Varlen flash attention: CUDA illegal memory access

clessig commented 1 month ago

I obtain the following error when when my length of chunks/batches becomes large:

File "/gpfs/home/ecm/ecm327663/obs6/ai-obs-experimental-transformer/pyenv312/lib/python3.12/site-packages/flash_attn-2.6.3-py3.12-linux-x86_64.egg/flash_attn/flash_attn_interface.py", line 198, in _flash_attn_varlen_backward ) = flash_attn_cuda.varlen_bwd( ^^^^^^^^^^^^^^^^^^^^^^^^^^^ RuntimeError: CUDA error: an illegal memory access was encountered

Is it possible that there is an implicit max length for the number of chunks/batches that is not covered by checks (potentially with some memory space running out)?

tridao commented 1 month ago

It's possible. We use 32bit indexing so when tensors get larger than 2GB or 4GB the indexing might be wrong. Can you help us reproduce the error, e.g. with a short script?

clessig commented 1 month ago

I just tried to write a small repo case with just one MHA-Varlen but couldn't reproduce it.

Is it possible that the error depends on the entire graph for my real-world network?

tridao commented 1 month ago

If you can save the tensors (q, k, v, and gradient) that caused the IMA you can load them back up in a script.

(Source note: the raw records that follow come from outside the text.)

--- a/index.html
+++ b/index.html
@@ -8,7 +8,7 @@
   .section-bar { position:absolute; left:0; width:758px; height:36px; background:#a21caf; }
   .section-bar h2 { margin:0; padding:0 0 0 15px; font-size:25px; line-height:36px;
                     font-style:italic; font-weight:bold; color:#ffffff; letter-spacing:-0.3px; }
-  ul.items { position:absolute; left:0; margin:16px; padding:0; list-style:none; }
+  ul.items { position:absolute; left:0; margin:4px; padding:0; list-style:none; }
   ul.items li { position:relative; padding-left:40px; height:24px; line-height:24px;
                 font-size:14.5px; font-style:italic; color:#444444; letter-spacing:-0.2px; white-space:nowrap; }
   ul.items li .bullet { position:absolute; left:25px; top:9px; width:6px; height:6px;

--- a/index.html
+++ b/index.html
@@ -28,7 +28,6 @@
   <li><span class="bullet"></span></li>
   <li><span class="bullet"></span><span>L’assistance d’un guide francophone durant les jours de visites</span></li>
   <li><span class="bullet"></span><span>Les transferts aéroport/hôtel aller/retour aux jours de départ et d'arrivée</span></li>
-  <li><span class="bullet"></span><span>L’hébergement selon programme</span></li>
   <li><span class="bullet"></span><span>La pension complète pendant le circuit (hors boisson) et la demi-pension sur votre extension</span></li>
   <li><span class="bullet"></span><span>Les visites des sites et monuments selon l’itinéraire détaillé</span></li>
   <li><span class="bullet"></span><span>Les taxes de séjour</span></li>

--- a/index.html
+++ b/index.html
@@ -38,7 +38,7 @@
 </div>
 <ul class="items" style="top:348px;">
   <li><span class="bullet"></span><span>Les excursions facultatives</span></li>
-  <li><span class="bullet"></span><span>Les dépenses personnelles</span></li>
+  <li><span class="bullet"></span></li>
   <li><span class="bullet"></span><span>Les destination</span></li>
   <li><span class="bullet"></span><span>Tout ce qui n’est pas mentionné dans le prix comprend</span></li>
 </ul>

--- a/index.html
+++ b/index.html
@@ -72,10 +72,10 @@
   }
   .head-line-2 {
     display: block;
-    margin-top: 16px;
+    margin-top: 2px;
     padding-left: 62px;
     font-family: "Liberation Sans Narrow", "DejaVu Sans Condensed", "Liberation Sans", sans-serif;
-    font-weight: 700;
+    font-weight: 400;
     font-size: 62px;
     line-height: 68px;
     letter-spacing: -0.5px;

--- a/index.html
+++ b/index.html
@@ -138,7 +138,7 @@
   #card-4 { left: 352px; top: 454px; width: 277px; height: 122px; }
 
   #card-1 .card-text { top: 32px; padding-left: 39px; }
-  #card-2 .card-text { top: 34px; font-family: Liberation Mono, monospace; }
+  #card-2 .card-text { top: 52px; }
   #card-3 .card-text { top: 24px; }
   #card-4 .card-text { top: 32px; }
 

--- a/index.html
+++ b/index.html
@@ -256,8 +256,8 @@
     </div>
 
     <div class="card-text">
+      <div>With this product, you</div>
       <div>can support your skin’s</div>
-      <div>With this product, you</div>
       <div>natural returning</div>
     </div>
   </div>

clessig commented 1 month ago

I captured the state in flash_attn/flash_attn_interface.py::195 before the call to flash_attn_cuda.varlen_bwd() with

terminate called after throwing an instance of 'c10::Error'
  what():  CUDA error: an illegal memory access was encountered

(I tried to trace the error a bit through the C++/CUDA code but didn't get to the end). I capture the state with (some implicit casts to fp32 but these should be obvious and irrelevant):

np.save( 'q.npy', q.detach().cpu().numpy())
np.save( 'k.npy', k.detach().cpu().numpy())
np.save( 'v.npy', v.detach().cpu().numpy())
np.save( 'out.npy', out.detach().cpu().numpy())
np.save( 'softmax_lse.npy', softmax_lse.detach().cpu().numpy())
np.save( 'dq.npy', dq.detach().cpu().numpy())
np.save( 'dk.npy', dk.detach().cpu().numpy())
np.save( 'dv.npy', dv.detach().cpu().numpy())
np.save( 'cu_seqlens_q.npy', cu_seqlens_q.detach().cpu().numpy())
np.save( 'cu_seqlens_k.npy', cu_seqlens_k.detach().cpu().numpy())
np.save( 'max_seqlen_q.npy', max_seqlen_q.detach().cpu().numpy())
np.save( 'max_seqlen_k.npy', max_seqlen_q.detach().cpu().numpy())

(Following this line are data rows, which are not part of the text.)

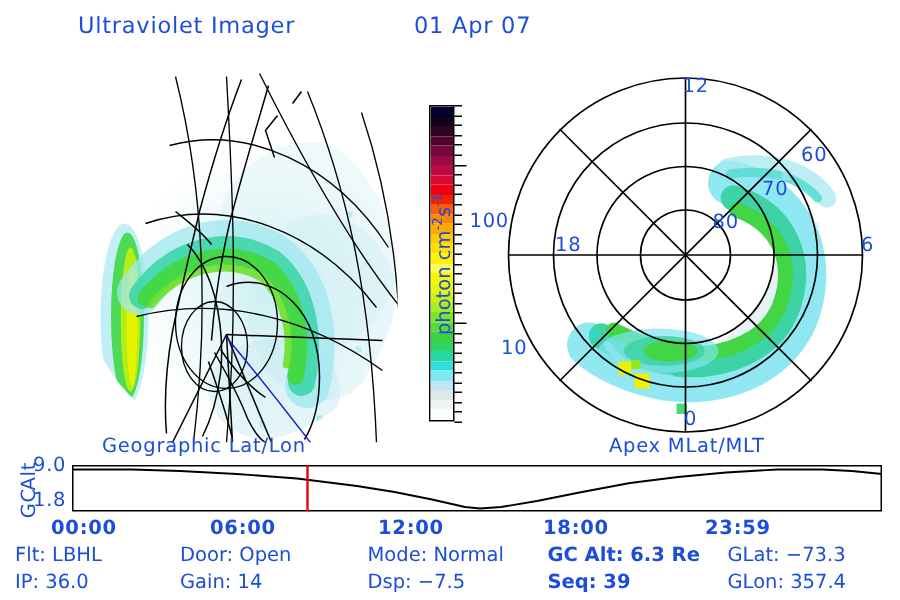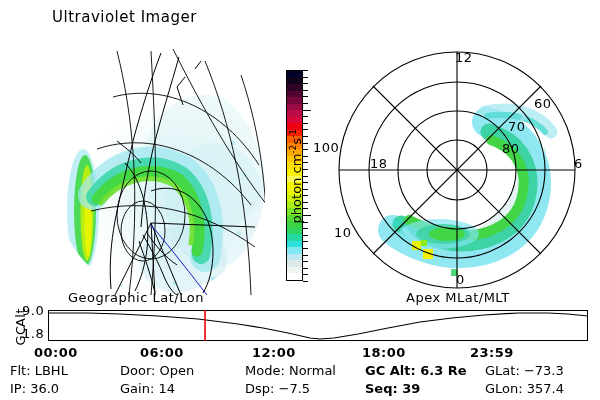--- a/index.html
+++ b/index.html
@@ -13,7 +13,7 @@
     height: 400px;
     background: #ffffff;
     font-family: "DejaVu Sans", sans-serif;
-    color: #000000;
+    color: #1d4ed8;
     overflow: hidden;
   }
   .txt {

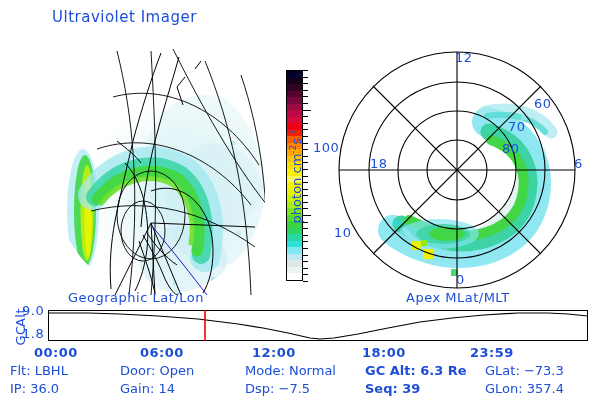--- a/index.html
+++ b/index.html
@@ -119,6 +119,7 @@
 <div id="app">
 
   <div class="txt" id="header-title">Ultraviolet Imager</div>
+  <div class="txt" id="header-date">01 Apr 07</div>
 
   <div class="panel" id="geo-panel">
     <svg width="210" height="250" viewBox="0 0 210 250">

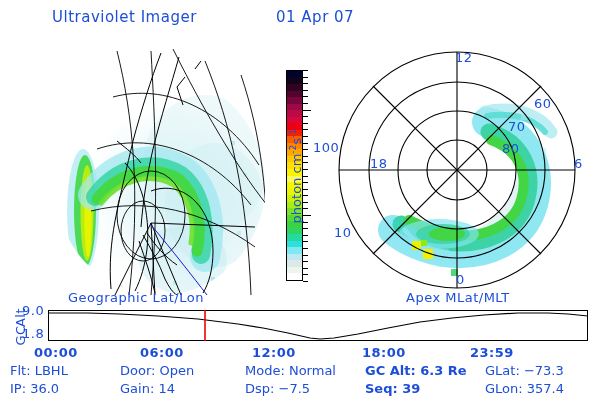--- a/index.html
+++ b/index.html
@@ -336,7 +336,7 @@
   <div class="txt dial-label" style="left:574px; top:156px;">6</div>
   <div class="txt dial-label" style="left:534px; top:96px;">60</div>
   <div class="txt dial-label" style="left:508px; top:119px;">70</div>
-  <div class="txt dial-label" style="left:502px; top:141px;">80</div>
+  <div class="txt dial-label" style="left:475px; top:141px;">80</div>
 
   <div class="txt" id="orbit-label-geo">Geographic Lat/Lon</div>
   <div class="txt" id="orbit-label-apex">Apex MLat/MLT</div>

and the rest of the parameters to flash_attn_cuda.varlen_bwd is:

alibi_slopes = None
dropout_p = 0.0
softmax_scale = 0.08838834764831845
causal = False
window_size = (-1, -1)
softcap = 0.0
deterministic = False
rng_state = tensor([0, 0], device='cuda:0')

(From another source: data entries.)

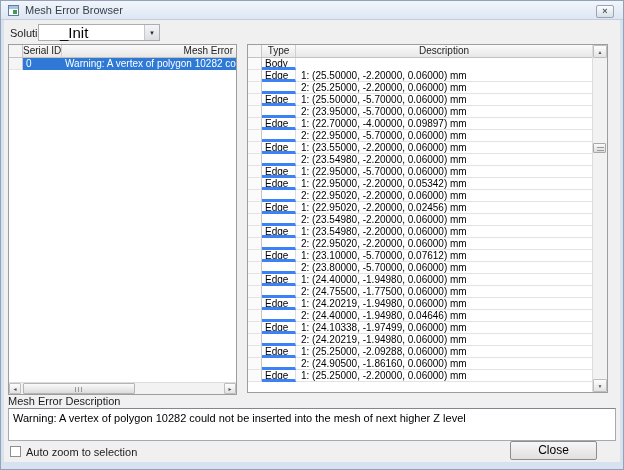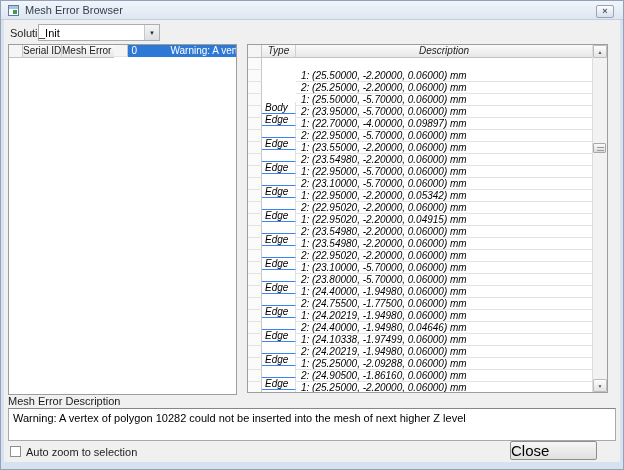--- a/index.html
+++ b/index.html
@@ -31,7 +31,7 @@
     position:absolute; left:34px; top:4px; width:122px; height:17px;
     background:#fff; border:1px solid #abadb3; display:flex; align-items:center;
   }
-  .combo-value { flex:1; font-size:11px; padding-left:0; color:#000; }
+  .combo-value { flex:1; font-size:15px; padding-left:21px; color:#000; }
   .combo-btn {
     width:15px; height:15px; border-left:1px solid #c5c9cf;
     background:linear-gradient(#f4f5f6,#dcdfe3);

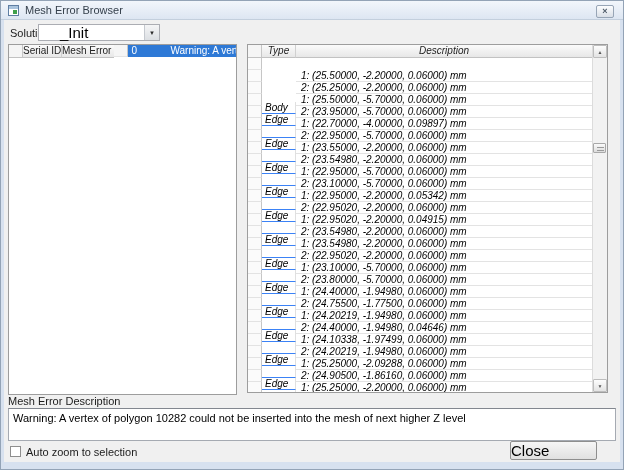--- a/index.html
+++ b/index.html
@@ -40,7 +40,7 @@
   }
 
   .grid { position:absolute; background:#fff; border:1px solid #9d9d9d; overflow:hidden; }
-  .grid-left  { left:4px;  top:24px; width:229px; height:351px; display:flex; flex-direction:row; }
+  .grid-left  { left:4px;  top:24px; width:229px; height:351px; display:flex; flex-direction:column; }
   .grid-right { left:243px; top:24px; width:361px; height:349px; display:flex;font-style:italic; }
 
   .hdr-cell {

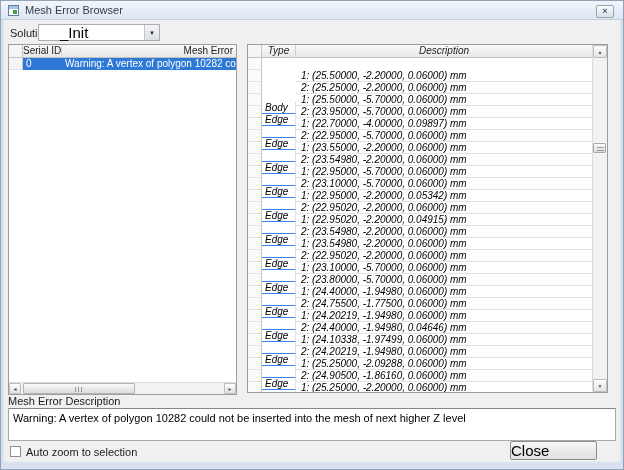--- a/index.html
+++ b/index.html
@@ -41,7 +41,7 @@
 
   .grid { position:absolute; background:#fff; border:1px solid #9d9d9d; overflow:hidden; }
   .grid-left  { left:4px;  top:24px; width:229px; height:351px; display:flex; flex-direction:column; }
-  .grid-right { left:243px; top:24px; width:361px; height:349px; display:flex;font-style:italic; }
+  .grid-right { left:243px; top:24px; width:361px; height:349px; display:flex; }
 
   .hdr-cell {
     background:linear-gradient(#fbfbfb,#e7e7e7);

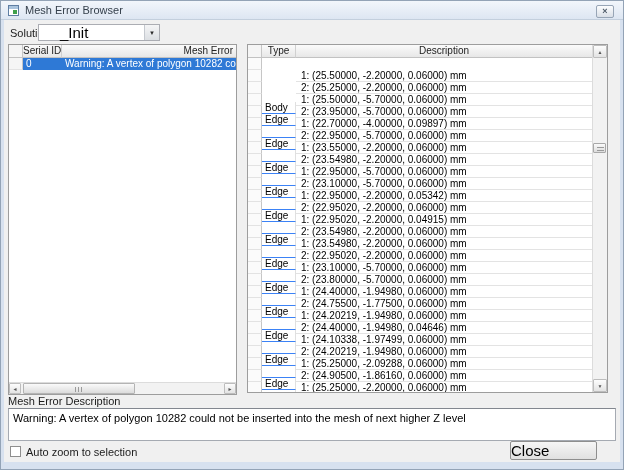--- a/index.html
+++ b/index.html
@@ -98,7 +98,7 @@
   .hdr-desc { border-right:none; }
   .rg-row { display:flex; height:12px; flex:none; }
   .rg-row .sel-col { border-bottom:1px solid #e3e3e3; background:#fbfbfb; }
-  .rg-row .rg-type { border-right:1px solid #e0e0e0; border-bottom:1px solid #3b82f6; padding-left:3px;margin-top:44px; }
+  .rg-row .rg-type { border-right:1px solid #e0e0e0; border-bottom:3px solid #3b82f6; padding-left:3px; }
   .rg-row .rg-desc { border-bottom:1px solid #e3e3e3; padding-left:5px; }
 
   

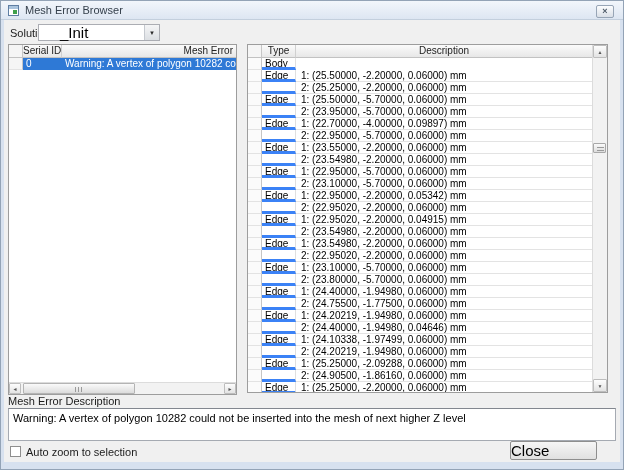--- a/index.html
+++ b/index.html
@@ -228,11 +228,6 @@
     <div class="cell rg-desc">1: (22.95000, -5.70000, 0.06000) mm</div>
   </div>
 
-  <div class="rg-row">
-    <div class="sel-col"></div>
-    <div class="cell rg-type"></div>
-    <div class="cell rg-desc">2: (23.10000, -5.70000, 0.06000) mm</div>
-  </div>
 
   <div class="rg-row">
     <div class="sel-col"></div>

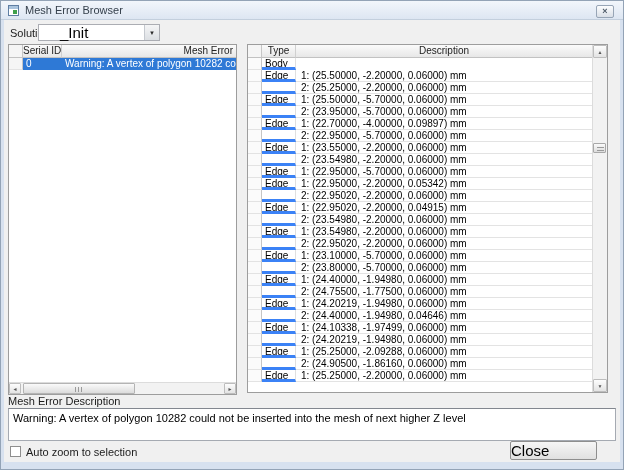--- a/index.html
+++ b/index.html
@@ -244,7 +244,7 @@
   <div class="rg-row">
     <div class="sel-col"></div>
     <div class="cell rg-type">Edge</div>
-    <div class="cell rg-desc">1: (22.95020, -2.20000, 0.04915) mm</div>
+    <div class="cell rg-desc">1: (22.95020, -2.20000, 0.02456) mm</div>
   </div>
 
   <div class="rg-row">

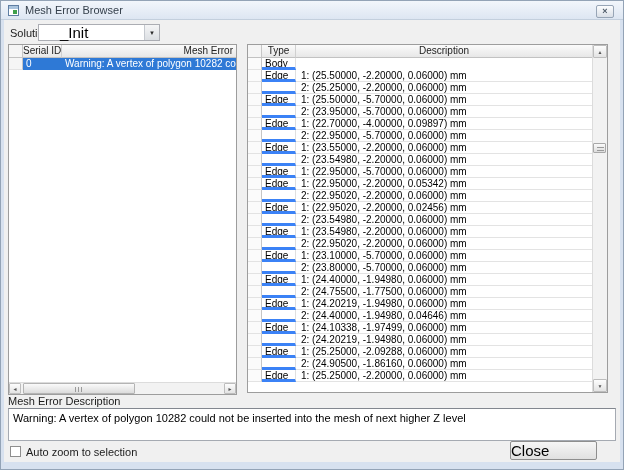--- a/index.html
+++ b/index.html
@@ -268,7 +268,7 @@
   <div class="rg-row">
     <div class="sel-col"></div>
     <div class="cell rg-type">Edge</div>
-    <div class="cell rg-desc">1: (23.10000, -5.70000, 0.06000) mm</div>
+    <div class="cell rg-desc">1: (23.10000, -5.70000, 0.07612) mm</div>
   </div>
 
   <div class="rg-row">

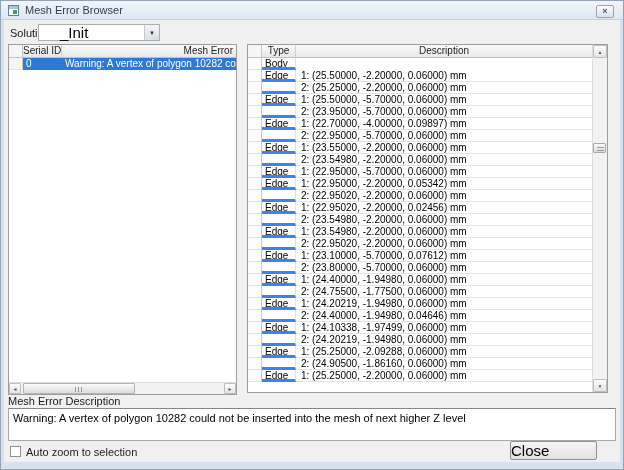--- a/index.html
+++ b/index.html
@@ -113,7 +113,7 @@
   .close-btn {
     position:absolute; left:506px; top:421px; width:87px; height:19px;
     background:linear-gradient(#f6f6f6,#e0e0e0); border:1px solid #8e8e8e; border-radius:2px;
-    font-size:15px; color:#000; text-align:left; line-height:17px;
+    font-size:12px; color:#000; text-align:center; line-height:17px;
   }
 </style>
 </head>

The data is here: http://graphics.cs.uni-magdeburg.de/misc/flash_attn_repro.zip (\approx 3.12 GB).

Let me know if anything else is needed!

tridao commented 1 month ago

When you load them back up and run the forward & backward do you get IMA?

clessig commented 1 month ago

Didn't get to this yet ... But there would be no reason to run forward? One could inject the value directly again into flash_attn_cuda.varlen_bwd, not?

tridao commented 4 weeks ago

yeah however you run it, as long as there's a script to load up the tensors and reproduce the IMA that'd be most helpful

MARD1NO commented 4 weeks ago

It's possible. We use 32bit indexing so when tensors get larger than 2GB or 4GB the indexing might be wrong. Can you help us reproduce the error, e.g. with a short script?

Can we add a IndexType dispatch for flash attention2? I also encounter this problem and it takes me a long time to find the bug... Hopper GPU has larger GPU Memory, which can allocate large kvcache and it can be easily triggered this bug

clessig commented 4 weeks ago

@tridao : here's the repro case


import numpy as np
import torch

from flash_attn.flash_attn_interface import _flash_attn_varlen_backward

dout = torch.from_numpy( np.load('dout.npy')).to(torch.float16).to('cuda')
q = torch.from_numpy( np.load('q.npy')).to(torch.float16).to('cuda')
k = torch.from_numpy( np.load('k.npy')).to(torch.float16).to('cuda')
v = torch.from_numpy( np.load('v.npy')).to(torch.float16).to('cuda')
out = torch.from_numpy( np.load('out.npy')).to(torch.float16).to('cuda')
softmax_lse = torch.from_numpy( np.load('softmax_lse.npy')).to(torch.float16).to('cuda')
dq = torch.from_numpy( np.load('dq.npy')).to(torch.float16).to('cuda')
dk = torch.from_numpy( np.load('dk.npy')).to(torch.float16).to('cuda')
dv = torch.from_numpy( np.load('dv.npy')).to(torch.float16).to('cuda')
cu_seqlens_q = torch.from_numpy( np.load('cu_seqlens_q.npy')).to(torch.int32).to('cuda')
cu_seqlens_k = torch.from_numpy( np.load('cu_seqlens_k.npy')).to(torch.int32).to('cuda')
max_seqlen_q = torch.from_numpy( np.load('max_seqlen_q.npy')).to(torch.int32).to('cuda')
max_seqlen_k = torch.from_numpy( np.load('max_seqlen_k.npy')).to(torch.int32).to('cuda')

alibi_slopes = None
dropout_p = 0.0
softmax_scale = 0.08838834764831845
causal = False
window_size = (-1, -1)
softcap = 0.0
deterministic = False
rng_state = torch.tensor([0, 0], device='cuda')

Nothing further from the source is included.